--- START ---

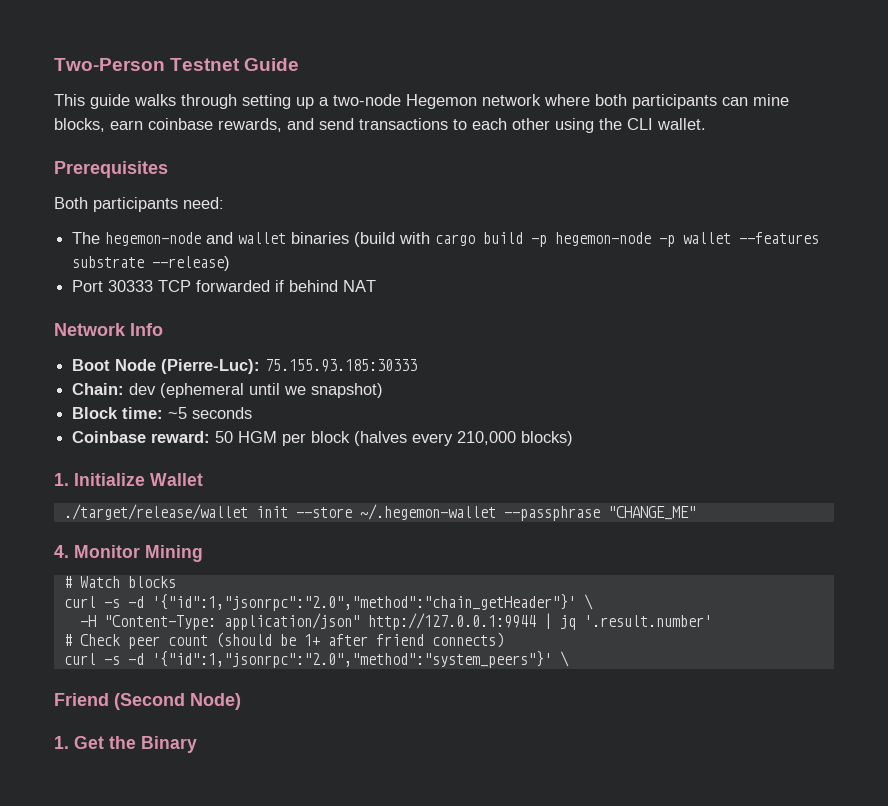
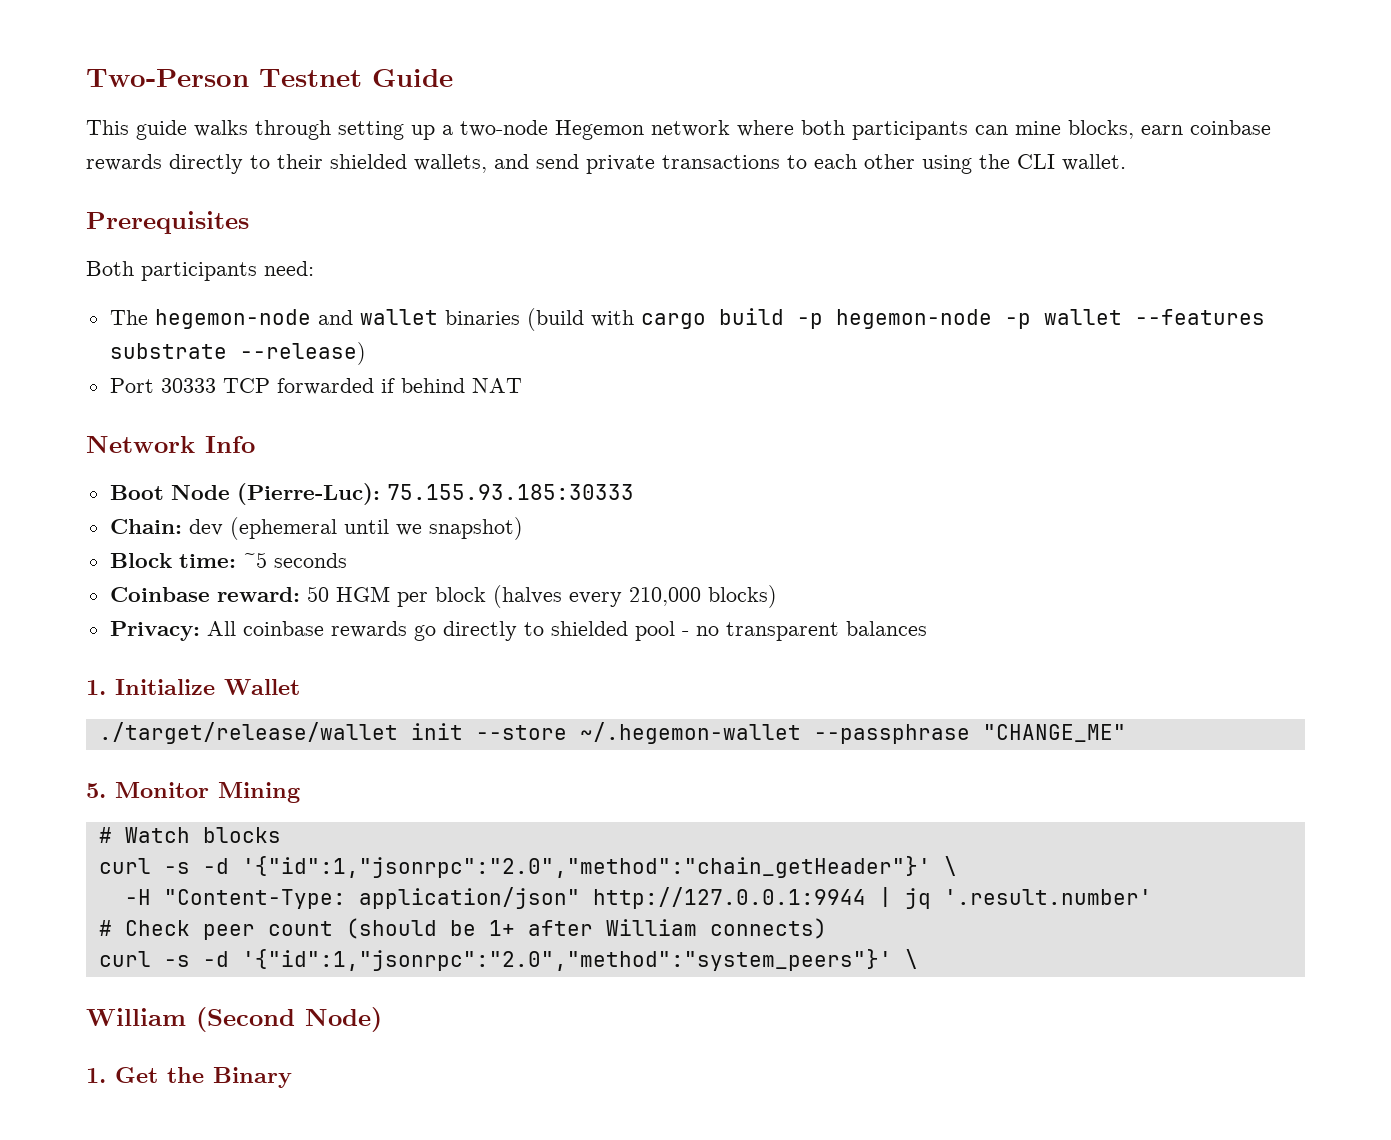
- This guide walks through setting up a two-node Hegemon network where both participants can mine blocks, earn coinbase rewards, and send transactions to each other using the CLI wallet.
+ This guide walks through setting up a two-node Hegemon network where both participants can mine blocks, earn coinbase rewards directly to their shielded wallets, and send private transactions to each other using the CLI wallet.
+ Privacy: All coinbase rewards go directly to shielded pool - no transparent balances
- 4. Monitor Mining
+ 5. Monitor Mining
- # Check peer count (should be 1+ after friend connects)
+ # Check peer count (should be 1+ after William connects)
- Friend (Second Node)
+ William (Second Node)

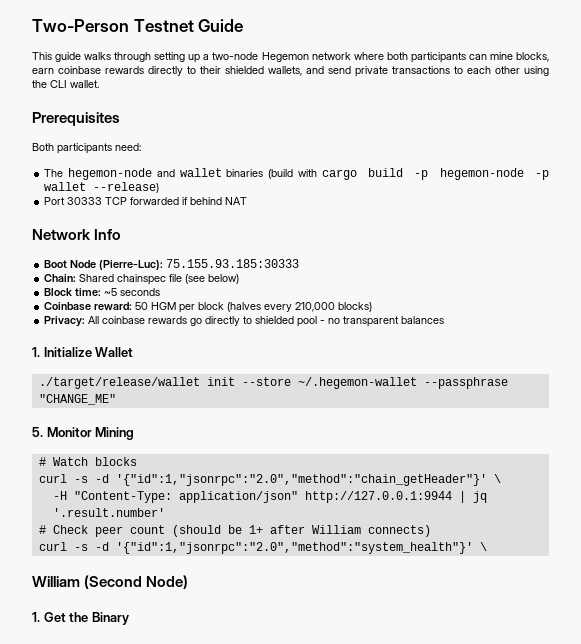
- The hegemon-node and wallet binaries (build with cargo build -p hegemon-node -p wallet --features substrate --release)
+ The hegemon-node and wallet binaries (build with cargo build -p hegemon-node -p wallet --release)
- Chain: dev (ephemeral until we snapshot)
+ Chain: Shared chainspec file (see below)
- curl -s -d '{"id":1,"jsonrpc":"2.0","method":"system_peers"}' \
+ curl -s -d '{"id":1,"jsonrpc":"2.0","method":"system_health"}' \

--- END ---
--- START ---

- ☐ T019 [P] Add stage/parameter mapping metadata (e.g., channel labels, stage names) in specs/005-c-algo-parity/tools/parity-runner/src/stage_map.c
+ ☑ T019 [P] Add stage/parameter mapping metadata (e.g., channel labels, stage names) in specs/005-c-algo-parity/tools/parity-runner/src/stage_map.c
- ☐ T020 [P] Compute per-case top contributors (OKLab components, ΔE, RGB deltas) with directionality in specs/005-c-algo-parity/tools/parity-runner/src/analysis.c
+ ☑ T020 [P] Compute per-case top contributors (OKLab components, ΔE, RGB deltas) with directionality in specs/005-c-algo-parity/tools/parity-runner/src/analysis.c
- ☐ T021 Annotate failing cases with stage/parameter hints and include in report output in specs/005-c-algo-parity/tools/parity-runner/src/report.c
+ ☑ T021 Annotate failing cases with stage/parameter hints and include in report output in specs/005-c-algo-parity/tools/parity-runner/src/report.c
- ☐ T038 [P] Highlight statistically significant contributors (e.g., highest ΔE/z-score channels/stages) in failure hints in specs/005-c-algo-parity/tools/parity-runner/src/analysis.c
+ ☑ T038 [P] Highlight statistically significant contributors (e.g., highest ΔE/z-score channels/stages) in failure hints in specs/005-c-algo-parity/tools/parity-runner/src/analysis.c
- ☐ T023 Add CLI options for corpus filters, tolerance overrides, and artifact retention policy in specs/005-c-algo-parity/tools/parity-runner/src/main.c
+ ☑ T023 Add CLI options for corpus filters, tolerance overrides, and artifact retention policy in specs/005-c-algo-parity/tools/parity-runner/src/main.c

--- END ---

*Aim of the exercise*: Above are the entries. Quote exactly the lines from the one bearing "no transparent balances" through the one bearing "William (Second Node)".

*Written reply*:
+ Privacy: All coinbase rewards go directly to shielded pool - no transparent balances
- 4. Monitor Mining
+ 5. Monitor Mining
- # Check peer count (should be 1+ after friend connects)
+ # Check peer count (should be 1+ after William connects)
- Friend (Second Node)
+ William (Second Node)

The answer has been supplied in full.